> Task prompt
Set the data down once more, in full and exactly.

> Input records
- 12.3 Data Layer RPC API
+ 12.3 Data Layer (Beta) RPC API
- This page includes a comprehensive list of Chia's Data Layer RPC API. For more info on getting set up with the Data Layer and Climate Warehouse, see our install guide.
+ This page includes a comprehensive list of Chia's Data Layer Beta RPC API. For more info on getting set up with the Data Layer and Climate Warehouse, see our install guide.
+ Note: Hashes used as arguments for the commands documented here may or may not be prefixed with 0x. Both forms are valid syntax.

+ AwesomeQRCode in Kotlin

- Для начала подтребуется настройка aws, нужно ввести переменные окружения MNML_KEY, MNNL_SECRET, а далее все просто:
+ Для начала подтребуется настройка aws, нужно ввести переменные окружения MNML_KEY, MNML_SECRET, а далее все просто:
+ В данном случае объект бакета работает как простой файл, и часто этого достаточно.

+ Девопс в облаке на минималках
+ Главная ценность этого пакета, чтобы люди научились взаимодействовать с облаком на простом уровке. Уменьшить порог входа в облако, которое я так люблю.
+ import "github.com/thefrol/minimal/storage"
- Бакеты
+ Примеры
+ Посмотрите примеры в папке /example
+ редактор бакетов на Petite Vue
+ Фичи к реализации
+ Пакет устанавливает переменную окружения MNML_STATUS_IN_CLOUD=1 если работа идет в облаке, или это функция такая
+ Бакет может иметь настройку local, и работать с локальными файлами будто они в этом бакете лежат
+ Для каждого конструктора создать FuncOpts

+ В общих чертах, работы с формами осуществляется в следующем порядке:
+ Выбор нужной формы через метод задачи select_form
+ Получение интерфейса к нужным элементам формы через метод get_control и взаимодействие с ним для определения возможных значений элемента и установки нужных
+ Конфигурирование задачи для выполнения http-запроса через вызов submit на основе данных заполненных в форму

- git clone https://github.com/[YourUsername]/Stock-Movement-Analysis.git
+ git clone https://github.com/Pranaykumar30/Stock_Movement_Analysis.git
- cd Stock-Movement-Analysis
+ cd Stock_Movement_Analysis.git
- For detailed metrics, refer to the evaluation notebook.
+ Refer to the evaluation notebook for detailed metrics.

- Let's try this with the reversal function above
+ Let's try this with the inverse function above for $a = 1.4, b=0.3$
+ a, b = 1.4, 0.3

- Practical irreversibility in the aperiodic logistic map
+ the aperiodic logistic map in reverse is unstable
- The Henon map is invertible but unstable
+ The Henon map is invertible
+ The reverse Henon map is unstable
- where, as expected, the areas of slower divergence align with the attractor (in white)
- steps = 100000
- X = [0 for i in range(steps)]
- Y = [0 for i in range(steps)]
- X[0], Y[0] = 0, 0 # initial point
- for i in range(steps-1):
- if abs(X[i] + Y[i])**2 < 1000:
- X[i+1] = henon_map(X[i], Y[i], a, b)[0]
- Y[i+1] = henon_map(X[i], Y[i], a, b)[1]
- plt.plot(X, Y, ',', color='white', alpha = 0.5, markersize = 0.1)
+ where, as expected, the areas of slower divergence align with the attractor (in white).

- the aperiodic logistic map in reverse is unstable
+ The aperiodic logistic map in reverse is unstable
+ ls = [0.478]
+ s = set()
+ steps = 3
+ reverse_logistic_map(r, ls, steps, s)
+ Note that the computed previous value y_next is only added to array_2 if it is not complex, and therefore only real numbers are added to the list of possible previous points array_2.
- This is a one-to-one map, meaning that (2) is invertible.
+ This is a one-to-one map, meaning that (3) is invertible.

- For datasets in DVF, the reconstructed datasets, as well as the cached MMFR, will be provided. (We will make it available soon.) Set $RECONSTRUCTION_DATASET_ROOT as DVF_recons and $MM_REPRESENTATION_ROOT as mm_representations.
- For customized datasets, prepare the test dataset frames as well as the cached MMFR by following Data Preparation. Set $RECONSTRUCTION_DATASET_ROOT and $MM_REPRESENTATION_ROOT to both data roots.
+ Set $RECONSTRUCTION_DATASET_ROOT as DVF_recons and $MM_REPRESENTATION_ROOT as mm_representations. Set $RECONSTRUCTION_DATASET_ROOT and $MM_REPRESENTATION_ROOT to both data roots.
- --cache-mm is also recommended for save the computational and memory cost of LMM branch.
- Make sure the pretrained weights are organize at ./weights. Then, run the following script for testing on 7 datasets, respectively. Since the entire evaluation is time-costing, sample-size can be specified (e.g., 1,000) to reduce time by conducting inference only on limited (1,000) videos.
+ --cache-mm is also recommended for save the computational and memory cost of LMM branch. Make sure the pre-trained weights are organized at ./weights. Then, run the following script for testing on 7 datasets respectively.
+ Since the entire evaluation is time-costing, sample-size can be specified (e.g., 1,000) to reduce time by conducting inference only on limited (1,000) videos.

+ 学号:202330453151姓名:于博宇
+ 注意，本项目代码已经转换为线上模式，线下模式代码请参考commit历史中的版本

> Solution to this task
- 12.3 Data Layer RPC API
+ 12.3 Data Layer (Beta) RPC API
- This page includes a comprehensive list of Chia's Data Layer RPC API. For more info on getting set up with the Data Layer and Climate Warehouse, see our install guide.
+ This page includes a comprehensive list of Chia's Data Layer Beta RPC API. For more info on getting set up with the Data Layer and Climate Warehouse, see our install guide.
+ Note: Hashes used as arguments for the commands documented here may or may not be prefixed with 0x. Both forms are valid syntax.

+ AwesomeQRCode in Kotlin

- Для начала подтребуется настройка aws, нужно ввести переменные окружения MNML_KEY, MNNL_SECRET, а далее все просто:
+ Для начала подтребуется настройка aws, нужно ввести переменные окружения MNML_KEY, MNML_SECRET, а далее все просто:
+ В данном случае объект бакета работает как простой файл, и часто этого достаточно.

+ Девопс в облаке на минималках
+ Главная ценность этого пакета, чтобы люди научились взаимодействовать с облаком на простом уровке. Уменьшить порог входа в облако, которое я так люблю.
+ import "github.com/thefrol/minimal/storage"
- Бакеты
+ Примеры
+ Посмотрите примеры в папке /example
+ редактор бакетов на Petite Vue
+ Фичи к реализации
+ Пакет устанавливает переменную окружения MNML_STATUS_IN_CLOUD=1 если работа идет в облаке, или это функция такая
+ Бакет может иметь настройку local, и работать с локальными файлами будто они в этом бакете лежат
+ Для каждого конструктора создать FuncOpts

+ В общих чертах, работы с формами осуществляется в следующем порядке:
+ Выбор нужной формы через метод задачи select_form
+ Получение интерфейса к нужным элементам формы через метод get_control и взаимодействие с ним для определения возможных значений элемента и установки нужных
+ Конфигурирование задачи для выполнения http-запроса через вызов submit на основе данных заполненных в форму

- git clone https://github.com/[YourUsername]/Stock-Movement-Analysis.git
+ git clone https://github.com/Pranaykumar30/Stock_Movement_Analysis.git
- cd Stock-Movement-Analysis
+ cd Stock_Movement_Analysis.git
- For detailed metrics, refer to the evaluation notebook.
+ Refer to the evaluation notebook for detailed metrics.

- Let's try this with the reversal function above
+ Let's try this with the inverse function above for $a = 1.4, b=0.3$
+ a, b = 1.4, 0.3

- Practical irreversibility in the aperiodic logistic map
+ the aperiodic logistic map in reverse is unstable
- The Henon map is invertible but unstable
+ The Henon map is invertible
+ The reverse Henon map is unstable
- where, as expected, the areas of slower divergence align with the attractor (in white)
- steps = 100000
- X = [0 for i in range(steps)]
- Y = [0 for i in range(steps)]
- X[0], Y[0] = 0, 0 # initial point
- for i in range(steps-1):
- if abs(X[i] + Y[i])**2 < 1000:
- X[i+1] = henon_map(X[i], Y[i], a, b)[0]
- Y[i+1] = henon_map(X[i], Y[i], a, b)[1]
- plt.plot(X, Y, ',', color='white', alpha = 0.5, markersize = 0.1)
+ where, as expected, the areas of slower divergence align with the attractor (in white).

- the aperiodic logistic map in reverse is unstable
+ The aperiodic logistic map in reverse is unstable
+ ls = [0.478]
+ s = set()
+ steps = 3
+ reverse_logistic_map(r, ls, steps, s)
+ Note that the computed previous value y_next is only added to array_2 if it is not complex, and therefore only real numbers are added to the list of possible previous points array_2.
- This is a one-to-one map, meaning that (2) is invertible.
+ This is a one-to-one map, meaning that (3) is invertible.

- For datasets in DVF, the reconstructed datasets, as well as the cached MMFR, will be provided. (We will make it available soon.) Set $RECONSTRUCTION_DATASET_ROOT as DVF_recons and $MM_REPRESENTATION_ROOT as mm_representations.
- For customized datasets, prepare the test dataset frames as well as the cached MMFR by following Data Preparation. Set $RECONSTRUCTION_DATASET_ROOT and $MM_REPRESENTATION_ROOT to both data roots.
+ Set $RECONSTRUCTION_DATASET_ROOT as DVF_recons and $MM_REPRESENTATION_ROOT as mm_representations. Set $RECONSTRUCTION_DATASET_ROOT and $MM_REPRESENTATION_ROOT to both data roots.
- --cache-mm is also recommended for save the computational and memory cost of LMM branch.
- Make sure the pretrained weights are organize at ./weights. Then, run the following script for testing on 7 datasets, respectively. Since the entire evaluation is time-costing, sample-size can be specified (e.g., 1,000) to reduce time by conducting inference only on limited (1,000) videos.
+ --cache-mm is also recommended for save the computational and memory cost of LMM branch. Make sure the pre-trained weights are organized at ./weights. Then, run the following script for testing on 7 datasets respectively.
+ Since the entire evaluation is time-costing, sample-size can be specified (e.g., 1,000) to reduce time by conducting inference only on limited (1,000) videos.

+ 学号:202330453151姓名:于博宇
+ 注意，本项目代码已经转换为线上模式，线下模式代码请参考commit历史中的版本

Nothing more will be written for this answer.